Start of RECORDS PROVIDED
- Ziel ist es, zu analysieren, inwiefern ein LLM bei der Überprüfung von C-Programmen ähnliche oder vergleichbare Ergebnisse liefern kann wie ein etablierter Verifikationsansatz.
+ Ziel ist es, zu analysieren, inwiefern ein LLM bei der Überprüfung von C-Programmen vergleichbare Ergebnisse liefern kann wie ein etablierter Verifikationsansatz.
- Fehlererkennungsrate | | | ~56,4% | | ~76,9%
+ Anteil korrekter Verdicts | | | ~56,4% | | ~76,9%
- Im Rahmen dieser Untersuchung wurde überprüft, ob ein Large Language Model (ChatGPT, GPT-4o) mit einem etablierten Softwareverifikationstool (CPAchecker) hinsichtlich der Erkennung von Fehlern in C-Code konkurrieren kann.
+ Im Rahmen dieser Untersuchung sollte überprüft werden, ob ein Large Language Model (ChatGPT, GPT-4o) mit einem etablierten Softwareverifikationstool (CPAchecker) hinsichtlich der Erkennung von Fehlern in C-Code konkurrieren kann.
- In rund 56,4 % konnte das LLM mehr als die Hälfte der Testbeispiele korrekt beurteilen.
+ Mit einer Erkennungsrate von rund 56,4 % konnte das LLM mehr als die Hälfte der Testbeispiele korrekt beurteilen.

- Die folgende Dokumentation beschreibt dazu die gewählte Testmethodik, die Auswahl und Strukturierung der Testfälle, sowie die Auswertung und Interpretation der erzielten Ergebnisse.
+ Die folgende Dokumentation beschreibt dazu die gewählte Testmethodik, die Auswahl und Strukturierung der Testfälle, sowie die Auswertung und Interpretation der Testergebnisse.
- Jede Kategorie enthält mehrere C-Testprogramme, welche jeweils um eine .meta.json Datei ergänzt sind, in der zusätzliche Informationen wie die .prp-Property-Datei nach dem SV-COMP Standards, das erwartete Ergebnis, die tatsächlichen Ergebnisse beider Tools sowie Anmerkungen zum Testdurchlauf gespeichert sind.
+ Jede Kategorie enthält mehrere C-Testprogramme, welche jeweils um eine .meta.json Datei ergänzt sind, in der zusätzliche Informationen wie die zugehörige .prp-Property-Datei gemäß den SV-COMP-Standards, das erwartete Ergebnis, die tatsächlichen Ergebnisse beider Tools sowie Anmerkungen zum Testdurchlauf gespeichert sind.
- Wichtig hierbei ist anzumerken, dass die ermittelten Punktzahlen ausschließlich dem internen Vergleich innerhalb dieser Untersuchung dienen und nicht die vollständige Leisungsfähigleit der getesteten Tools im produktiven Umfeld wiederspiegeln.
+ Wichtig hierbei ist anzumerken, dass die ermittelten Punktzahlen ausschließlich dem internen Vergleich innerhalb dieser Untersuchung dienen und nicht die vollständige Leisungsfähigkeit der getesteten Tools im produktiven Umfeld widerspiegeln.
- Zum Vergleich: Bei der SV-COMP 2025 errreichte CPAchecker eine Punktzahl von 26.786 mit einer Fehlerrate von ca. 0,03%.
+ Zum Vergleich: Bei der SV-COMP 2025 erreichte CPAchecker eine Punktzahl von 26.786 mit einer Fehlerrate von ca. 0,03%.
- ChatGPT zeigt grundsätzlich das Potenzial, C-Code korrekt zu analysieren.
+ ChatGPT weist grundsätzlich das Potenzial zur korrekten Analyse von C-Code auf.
End of RECORDS PROVIDED
- TASK REQUIREMENTS
Which lines above run from the one containing "Mit einer Erkennungsrate" to the one containing "- Die folgende"? Give them again exactly, both ends included.

- YOUR SOLUTION
+ Mit einer Erkennungsrate von rund 56,4 % konnte das LLM mehr als die Hälfte der Testbeispiele korrekt beurteilen.

- Die folgende Dokumentation beschreibt dazu die gewählte Testmethodik, die Auswahl und Strukturierung der Testfälle, sowie die Auswertung und Interpretation der erzielten Ergebnisse.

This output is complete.